The task
Return all of the entries exactly, but do not include the pictures.

(Web document revisions)
•••

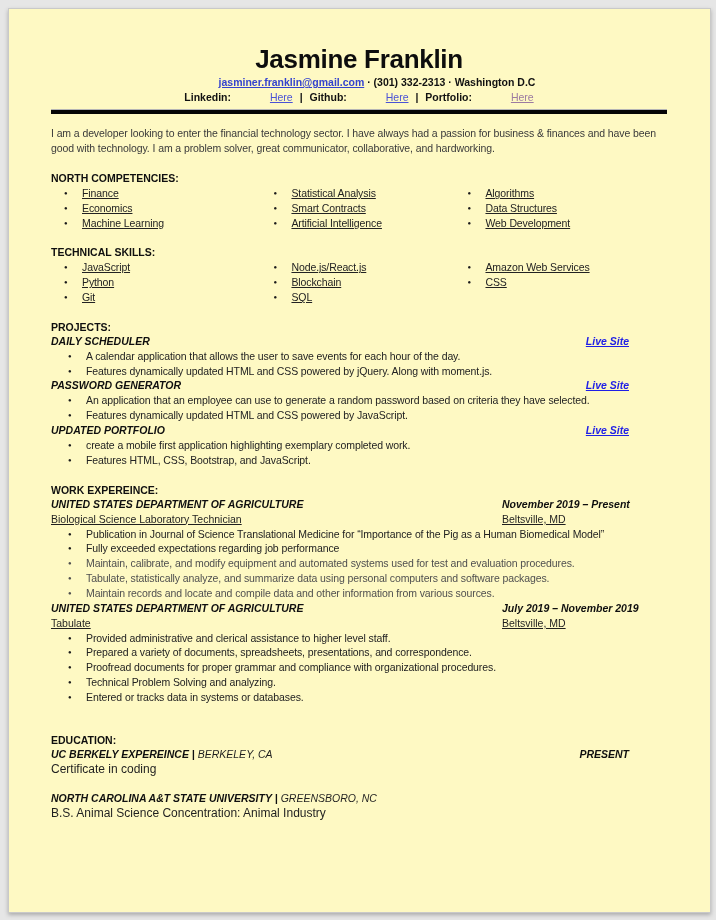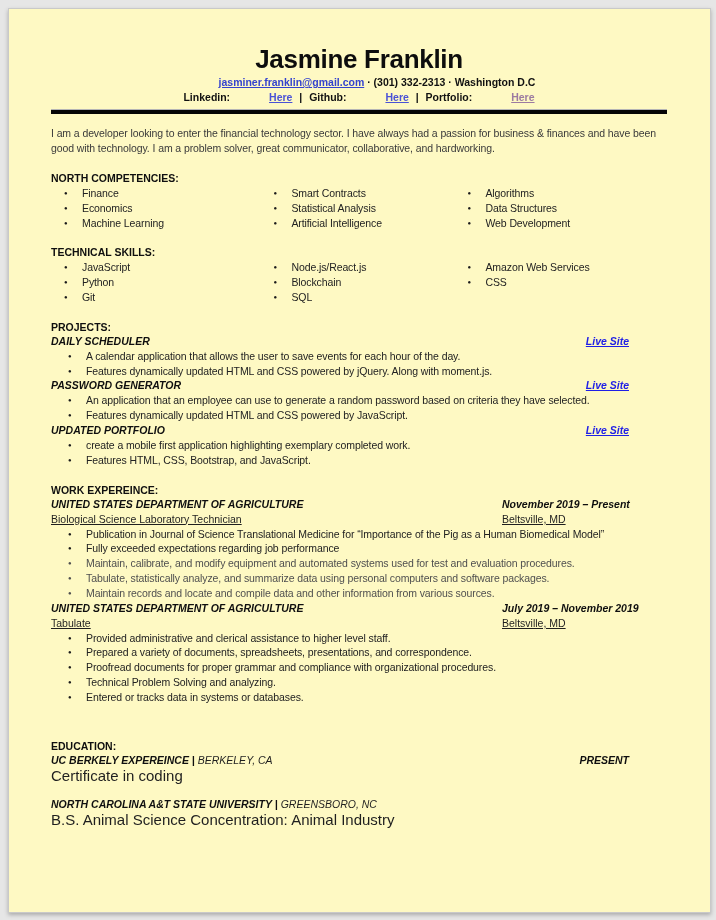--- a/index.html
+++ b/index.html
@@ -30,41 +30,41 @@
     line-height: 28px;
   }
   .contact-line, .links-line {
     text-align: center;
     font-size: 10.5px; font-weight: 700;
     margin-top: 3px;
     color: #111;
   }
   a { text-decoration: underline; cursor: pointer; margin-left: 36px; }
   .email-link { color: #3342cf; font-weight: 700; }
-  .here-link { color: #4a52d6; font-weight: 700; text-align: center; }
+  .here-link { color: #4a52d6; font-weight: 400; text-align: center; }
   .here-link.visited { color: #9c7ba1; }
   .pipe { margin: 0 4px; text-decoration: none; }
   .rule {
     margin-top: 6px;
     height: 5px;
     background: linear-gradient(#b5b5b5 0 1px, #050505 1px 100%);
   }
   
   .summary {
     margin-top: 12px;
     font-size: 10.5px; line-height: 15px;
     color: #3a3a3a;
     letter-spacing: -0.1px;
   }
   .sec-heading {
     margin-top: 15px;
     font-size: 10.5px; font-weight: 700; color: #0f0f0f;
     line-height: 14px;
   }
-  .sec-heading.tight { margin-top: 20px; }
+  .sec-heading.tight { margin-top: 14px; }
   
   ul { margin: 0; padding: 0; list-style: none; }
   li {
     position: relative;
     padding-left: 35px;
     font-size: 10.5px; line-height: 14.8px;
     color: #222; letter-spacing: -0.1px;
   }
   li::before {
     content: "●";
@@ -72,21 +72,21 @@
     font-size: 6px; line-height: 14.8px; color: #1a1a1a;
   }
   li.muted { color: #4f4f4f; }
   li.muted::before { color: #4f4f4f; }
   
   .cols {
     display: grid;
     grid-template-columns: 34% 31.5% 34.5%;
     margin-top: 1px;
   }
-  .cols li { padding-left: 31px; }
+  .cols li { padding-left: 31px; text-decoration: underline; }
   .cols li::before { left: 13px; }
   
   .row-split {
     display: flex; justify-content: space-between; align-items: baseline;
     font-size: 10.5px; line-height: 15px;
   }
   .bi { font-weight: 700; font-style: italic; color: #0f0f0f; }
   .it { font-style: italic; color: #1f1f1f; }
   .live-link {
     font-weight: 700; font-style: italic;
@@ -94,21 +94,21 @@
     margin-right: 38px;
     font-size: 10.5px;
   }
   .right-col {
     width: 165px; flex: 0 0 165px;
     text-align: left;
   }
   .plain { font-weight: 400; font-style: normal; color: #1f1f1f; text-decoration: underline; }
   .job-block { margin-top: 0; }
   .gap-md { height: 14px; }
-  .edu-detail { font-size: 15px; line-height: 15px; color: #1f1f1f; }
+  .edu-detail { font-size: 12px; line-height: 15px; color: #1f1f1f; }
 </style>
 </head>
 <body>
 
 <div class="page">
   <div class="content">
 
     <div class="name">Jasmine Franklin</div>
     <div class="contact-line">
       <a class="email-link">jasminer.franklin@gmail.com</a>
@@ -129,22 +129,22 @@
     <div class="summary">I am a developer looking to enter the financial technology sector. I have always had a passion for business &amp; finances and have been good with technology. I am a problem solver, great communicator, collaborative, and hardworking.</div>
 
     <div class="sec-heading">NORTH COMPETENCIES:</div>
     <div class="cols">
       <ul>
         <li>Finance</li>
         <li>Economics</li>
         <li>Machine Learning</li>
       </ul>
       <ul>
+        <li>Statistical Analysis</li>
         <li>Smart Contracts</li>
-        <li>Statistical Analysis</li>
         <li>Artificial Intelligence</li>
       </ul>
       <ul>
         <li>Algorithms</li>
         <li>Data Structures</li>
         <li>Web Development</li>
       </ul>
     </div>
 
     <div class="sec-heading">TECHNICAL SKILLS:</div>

•••

Your solution
--- a/index.html
+++ b/index.html
@@ -30,41 +30,41 @@
     line-height: 28px;
   }
   .contact-line, .links-line {
     text-align: center;
     font-size: 10.5px; font-weight: 700;
     margin-top: 3px;
     color: #111;
   }
   a { text-decoration: underline; cursor: pointer; margin-left: 36px; }
   .email-link { color: #3342cf; font-weight: 700; }
-  .here-link { color: #4a52d6; font-weight: 700; text-align: center; }
+  .here-link { color: #4a52d6; font-weight: 400; text-align: center; }
   .here-link.visited { color: #9c7ba1; }
   .pipe { margin: 0 4px; text-decoration: none; }
   .rule {
     margin-top: 6px;
     height: 5px;
     background: linear-gradient(#b5b5b5 0 1px, #050505 1px 100%);
   }
   
   .summary {
     margin-top: 12px;
     font-size: 10.5px; line-height: 15px;
     color: #3a3a3a;
     letter-spacing: -0.1px;
   }
   .sec-heading {
     margin-top: 15px;
     font-size: 10.5px; font-weight: 700; color: #0f0f0f;
     line-height: 14px;
   }
-  .sec-heading.tight { margin-top: 20px; }
+  .sec-heading.tight { margin-top: 14px; }
   
   ul { margin: 0; padding: 0; list-style: none; }
   li {
     position: relative;
     padding-left: 35px;
     font-size: 10.5px; line-height: 14.8px;
     color: #222; letter-spacing: -0.1px;
   }
   li::before {
     content: "●";
@@ -72,21 +72,21 @@
     font-size: 6px; line-height: 14.8px; color: #1a1a1a;
   }
   li.muted { color: #4f4f4f; }
   li.muted::before { color: #4f4f4f; }
   
   .cols {
     display: grid;
     grid-template-columns: 34% 31.5% 34.5%;
     margin-top: 1px;
   }
-  .cols li { padding-left: 31px; }
+  .cols li { padding-left: 31px; text-decoration: underline; }
   .cols li::before { left: 13px; }
   
   .row-split {
     display: flex; justify-content: space-between; align-items: baseline;
     font-size: 10.5px; line-height: 15px;
   }
   .bi { font-weight: 700; font-style: italic; color: #0f0f0f; }
   .it { font-style: italic; color: #1f1f1f; }
   .live-link {
     font-weight: 700; font-style: italic;
@@ -94,21 +94,21 @@
     margin-right: 38px;
     font-size: 10.5px;
   }
   .right-col {
     width: 165px; flex: 0 0 165px;
     text-align: left;
   }
   .plain { font-weight: 400; font-style: normal; color: #1f1f1f; text-decoration: underline; }
   .job-block { margin-top: 0; }
   .gap-md { height: 14px; }
-  .edu-detail { font-size: 15px; line-height: 15px; color: #1f1f1f; }
+  .edu-detail { font-size: 12px; line-height: 15px; color: #1f1f1f; }
 </style>
 </head>
 <body>
 
 <div class="page">
   <div class="content">
 
     <div class="name">Jasmine Franklin</div>
     <div class="contact-line">
       <a class="email-link">jasminer.franklin@gmail.com</a>
@@ -129,22 +129,22 @@
     <div class="summary">I am a developer looking to enter the financial technology sector. I have always had a passion for business &amp; finances and have been good with technology. I am a problem solver, great communicator, collaborative, and hardworking.</div>
 
     <div class="sec-heading">NORTH COMPETENCIES:</div>
     <div class="cols">
       <ul>
         <li>Finance</li>
         <li>Economics</li>
         <li>Machine Learning</li>
       </ul>
       <ul>
+        <li>Statistical Analysis</li>
         <li>Smart Contracts</li>
-        <li>Statistical Analysis</li>
         <li>Artificial Intelligence</li>
       </ul>
       <ul>
         <li>Algorithms</li>
         <li>Data Structures</li>
         <li>Web Development</li>
       </ul>
     </div>
 
     <div class="sec-heading">TECHNICAL SKILLS:</div>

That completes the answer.